I suspect he may be reading my emails, because he nearly copied some of my recent statements verbatim:

That decentralized inflation is not bad:

Quote
Pretending money must be tangible like gold and calling for the Fed to be leveled and eliminating derivatives and reserve banking are ideas that would destroy society on a wholesale basis. They are impractical.

Quote
All of these rantings are based upon a single notion – control of the money supply.


On how empires end with police state and not hyperinflation:

Quote
This is the typical reaction that always takes place in the end times for every empire, nation, and city state in history.

Quote
Those who think you can buy gold coins to survive had better realize that unless you are paying cash where there are no surveillance cameras, chances are they know you have the gold and view that as someone who disagrees with their power.


http://armstrongeconomics.com/2013/08/09/is-hyperinflation-associated-only-with-revolutionary-new-governments/

A direct quote of my "to a hammer everything is a nail" statement I have made 3 times recently:

Quote
if you are dependent upon selling that product or commodity, then it is as if you only have a hammer and everything appears to be a nail.

Quote
To be precise, hyperinflation takes place when there is a collapse in confidence that supports a government so it can be an established government such as in South America. The key is the currency is not accepted by the people. That comes FIRST and then we see that they print more and more following the trend and propelling it. This is the chicken or egg dilemma. It is not the REVERSE that the supply increases and that causes the currency to decline as characterized by the gold promoters.

Quote
Money never becomes worthless in a major core society for if the core were to collapse then everything else must fall as well.

Quote
Human nature does not change with time. It remains consistent and this is why history repeats.

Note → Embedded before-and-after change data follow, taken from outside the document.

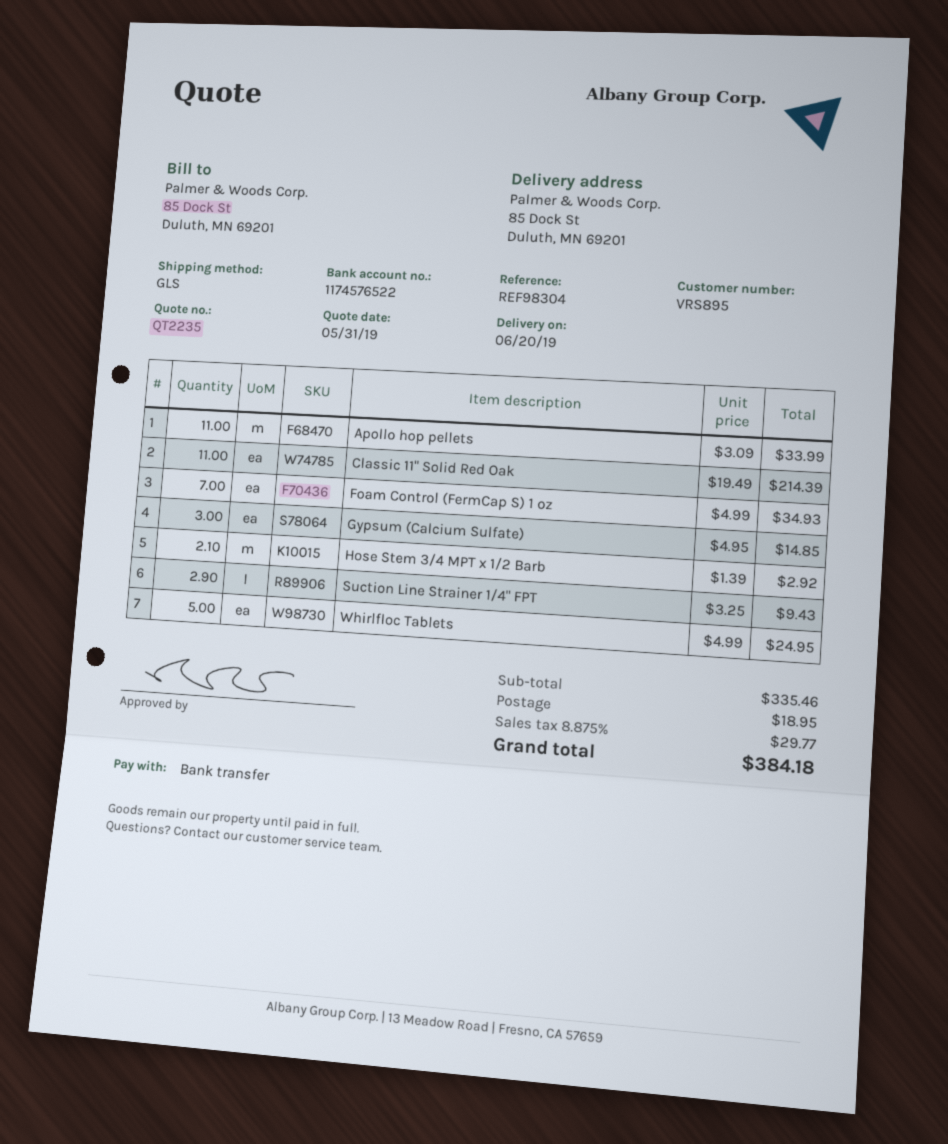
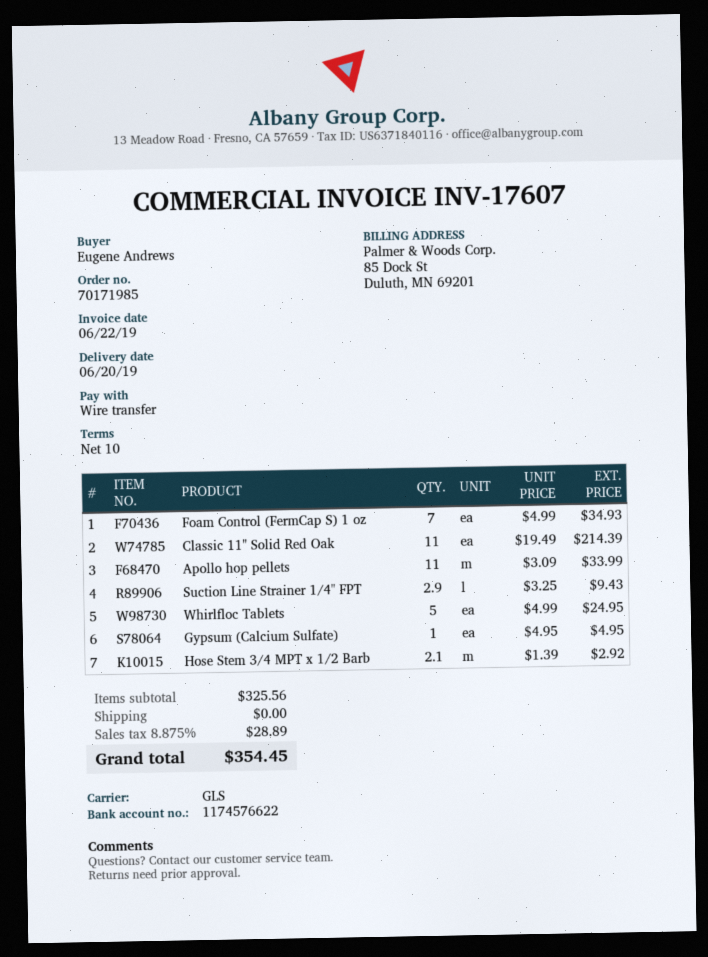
bank account: 1174576522 -> 1174576622
Gypsum (Calcium Sulfate): 3 x 4.95 = 14.85 -> 1 x 4.95 = 4.95
subtotal: 335.46 -> 325.56
shipping: 18.95 -> 0.00
tax: 8.875% = 29.77 -> 8.875% = 28.89
total: 384.18 -> 354.45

With the fall of Rome, the invading barbarians wanted to be Roman. Their rulers initially issued coins merely pretending to be the emperor.


http://armstrongeconomics.com/2013/08/08/pakistan-bans-gold-imports/

Quote
When the economy turns down in 2016, the demand for gold will rise again. We must realize that governments are also likely to target gold for taxation and confiscation between 2016 and 2020.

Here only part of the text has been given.